What to do:
Every record needs to be restated word for word.

[Task material — start]

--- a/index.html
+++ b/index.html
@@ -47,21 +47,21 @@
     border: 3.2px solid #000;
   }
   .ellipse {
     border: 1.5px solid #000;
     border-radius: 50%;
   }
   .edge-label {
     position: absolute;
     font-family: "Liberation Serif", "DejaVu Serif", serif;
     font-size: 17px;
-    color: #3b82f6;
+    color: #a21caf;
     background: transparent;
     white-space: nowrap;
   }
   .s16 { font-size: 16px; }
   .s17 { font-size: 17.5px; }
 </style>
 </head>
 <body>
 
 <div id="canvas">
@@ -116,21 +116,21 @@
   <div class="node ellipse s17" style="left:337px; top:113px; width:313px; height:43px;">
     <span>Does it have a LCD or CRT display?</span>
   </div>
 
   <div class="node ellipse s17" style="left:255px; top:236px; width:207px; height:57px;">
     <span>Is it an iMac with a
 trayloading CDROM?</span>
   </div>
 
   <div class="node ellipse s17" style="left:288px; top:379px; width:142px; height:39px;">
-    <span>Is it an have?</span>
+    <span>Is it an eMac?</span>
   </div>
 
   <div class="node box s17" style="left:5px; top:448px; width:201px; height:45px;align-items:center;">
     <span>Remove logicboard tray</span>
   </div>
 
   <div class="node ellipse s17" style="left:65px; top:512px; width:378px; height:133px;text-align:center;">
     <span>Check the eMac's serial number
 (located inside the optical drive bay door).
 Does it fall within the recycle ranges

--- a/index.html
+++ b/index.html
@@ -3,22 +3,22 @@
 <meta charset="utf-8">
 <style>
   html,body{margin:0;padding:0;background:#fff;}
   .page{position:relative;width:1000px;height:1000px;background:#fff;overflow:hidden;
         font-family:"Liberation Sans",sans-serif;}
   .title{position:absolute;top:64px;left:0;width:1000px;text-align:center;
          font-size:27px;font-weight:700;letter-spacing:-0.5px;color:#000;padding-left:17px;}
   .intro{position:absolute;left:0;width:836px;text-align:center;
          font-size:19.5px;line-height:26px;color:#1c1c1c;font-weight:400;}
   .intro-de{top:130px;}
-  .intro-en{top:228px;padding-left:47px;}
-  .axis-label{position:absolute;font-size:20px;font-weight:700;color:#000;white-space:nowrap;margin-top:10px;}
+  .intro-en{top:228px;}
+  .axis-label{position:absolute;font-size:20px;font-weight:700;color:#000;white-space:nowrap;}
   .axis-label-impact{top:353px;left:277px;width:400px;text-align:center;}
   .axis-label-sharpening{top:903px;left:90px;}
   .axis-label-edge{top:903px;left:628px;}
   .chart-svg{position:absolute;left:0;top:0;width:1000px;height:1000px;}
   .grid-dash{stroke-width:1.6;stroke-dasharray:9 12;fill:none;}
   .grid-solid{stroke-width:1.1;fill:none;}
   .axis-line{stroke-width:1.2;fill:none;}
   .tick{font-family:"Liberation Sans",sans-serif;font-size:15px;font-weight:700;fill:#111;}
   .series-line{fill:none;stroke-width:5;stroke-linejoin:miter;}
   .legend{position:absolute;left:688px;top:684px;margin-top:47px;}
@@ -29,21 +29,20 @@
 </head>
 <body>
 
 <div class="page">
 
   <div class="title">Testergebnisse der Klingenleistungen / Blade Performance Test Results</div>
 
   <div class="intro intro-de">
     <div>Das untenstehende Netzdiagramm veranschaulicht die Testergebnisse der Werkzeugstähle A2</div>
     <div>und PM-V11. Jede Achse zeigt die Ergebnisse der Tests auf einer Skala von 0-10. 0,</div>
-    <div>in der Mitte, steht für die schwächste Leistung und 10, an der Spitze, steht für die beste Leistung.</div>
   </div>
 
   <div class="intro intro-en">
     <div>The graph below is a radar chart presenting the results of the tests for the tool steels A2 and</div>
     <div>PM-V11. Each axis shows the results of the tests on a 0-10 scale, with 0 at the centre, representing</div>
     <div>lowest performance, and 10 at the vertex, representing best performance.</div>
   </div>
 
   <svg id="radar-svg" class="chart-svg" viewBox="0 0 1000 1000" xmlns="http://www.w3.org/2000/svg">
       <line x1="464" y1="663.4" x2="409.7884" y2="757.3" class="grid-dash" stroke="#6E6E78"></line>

[Task material — finish]

Exercise result:
--- a/index.html
+++ b/index.html
@@ -47,21 +47,21 @@
     border: 3.2px solid #000;
   }
   .ellipse {
     border: 1.5px solid #000;
     border-radius: 50%;
   }
   .edge-label {
     position: absolute;
     font-family: "Liberation Serif", "DejaVu Serif", serif;
     font-size: 17px;
-    color: #3b82f6;
+    color: #a21caf;
     background: transparent;
     white-space: nowrap;
   }
   .s16 { font-size: 16px; }
   .s17 { font-size: 17.5px; }
 </style>
 </head>
 <body>
 
 <div id="canvas">
@@ -116,21 +116,21 @@
   <div class="node ellipse s17" style="left:337px; top:113px; width:313px; height:43px;">
     <span>Does it have a LCD or CRT display?</span>
   </div>
 
   <div class="node ellipse s17" style="left:255px; top:236px; width:207px; height:57px;">
     <span>Is it an iMac with a
 trayloading CDROM?</span>
   </div>
 
   <div class="node ellipse s17" style="left:288px; top:379px; width:142px; height:39px;">
-    <span>Is it an have?</span>
+    <span>Is it an eMac?</span>
   </div>
 
   <div class="node box s17" style="left:5px; top:448px; width:201px; height:45px;align-items:center;">
     <span>Remove logicboard tray</span>
   </div>
 
   <div class="node ellipse s17" style="left:65px; top:512px; width:378px; height:133px;text-align:center;">
     <span>Check the eMac's serial number
 (located inside the optical drive bay door).
 Does it fall within the recycle ranges

--- a/index.html
+++ b/index.html
@@ -3,22 +3,22 @@
 <meta charset="utf-8">
 <style>
   html,body{margin:0;padding:0;background:#fff;}
   .page{position:relative;width:1000px;height:1000px;background:#fff;overflow:hidden;
         font-family:"Liberation Sans",sans-serif;}
   .title{position:absolute;top:64px;left:0;width:1000px;text-align:center;
          font-size:27px;font-weight:700;letter-spacing:-0.5px;color:#000;padding-left:17px;}
   .intro{position:absolute;left:0;width:836px;text-align:center;
          font-size:19.5px;line-height:26px;color:#1c1c1c;font-weight:400;}
   .intro-de{top:130px;}
-  .intro-en{top:228px;padding-left:47px;}
-  .axis-label{position:absolute;font-size:20px;font-weight:700;color:#000;white-space:nowrap;margin-top:10px;}
+  .intro-en{top:228px;}
+  .axis-label{position:absolute;font-size:20px;font-weight:700;color:#000;white-space:nowrap;}
   .axis-label-impact{top:353px;left:277px;width:400px;text-align:center;}
   .axis-label-sharpening{top:903px;left:90px;}
   .axis-label-edge{top:903px;left:628px;}
   .chart-svg{position:absolute;left:0;top:0;width:1000px;height:1000px;}
   .grid-dash{stroke-width:1.6;stroke-dasharray:9 12;fill:none;}
   .grid-solid{stroke-width:1.1;fill:none;}
   .axis-line{stroke-width:1.2;fill:none;}
   .tick{font-family:"Liberation Sans",sans-serif;font-size:15px;font-weight:700;fill:#111;}
   .series-line{fill:none;stroke-width:5;stroke-linejoin:miter;}
   .legend{position:absolute;left:688px;top:684px;margin-top:47px;}
@@ -29,21 +29,20 @@
 </head>
 <body>
 
 <div class="page">
 
   <div class="title">Testergebnisse der Klingenleistungen / Blade Performance Test Results</div>
 
   <div class="intro intro-de">
     <div>Das untenstehende Netzdiagramm veranschaulicht die Testergebnisse der Werkzeugstähle A2</div>
     <div>und PM-V11. Jede Achse zeigt die Ergebnisse der Tests auf einer Skala von 0-10. 0,</div>
-    <div>in der Mitte, steht für die schwächste Leistung und 10, an der Spitze, steht für die beste Leistung.</div>
   </div>
 
   <div class="intro intro-en">
     <div>The graph below is a radar chart presenting the results of the tests for the tool steels A2 and</div>
     <div>PM-V11. Each axis shows the results of the tests on a 0-10 scale, with 0 at the centre, representing</div>
     <div>lowest performance, and 10 at the vertex, representing best performance.</div>
   </div>
 
   <svg id="radar-svg" class="chart-svg" viewBox="0 0 1000 1000" xmlns="http://www.w3.org/2000/svg">
       <line x1="464" y1="663.4" x2="409.7884" y2="757.3" class="grid-dash" stroke="#6E6E78"></line>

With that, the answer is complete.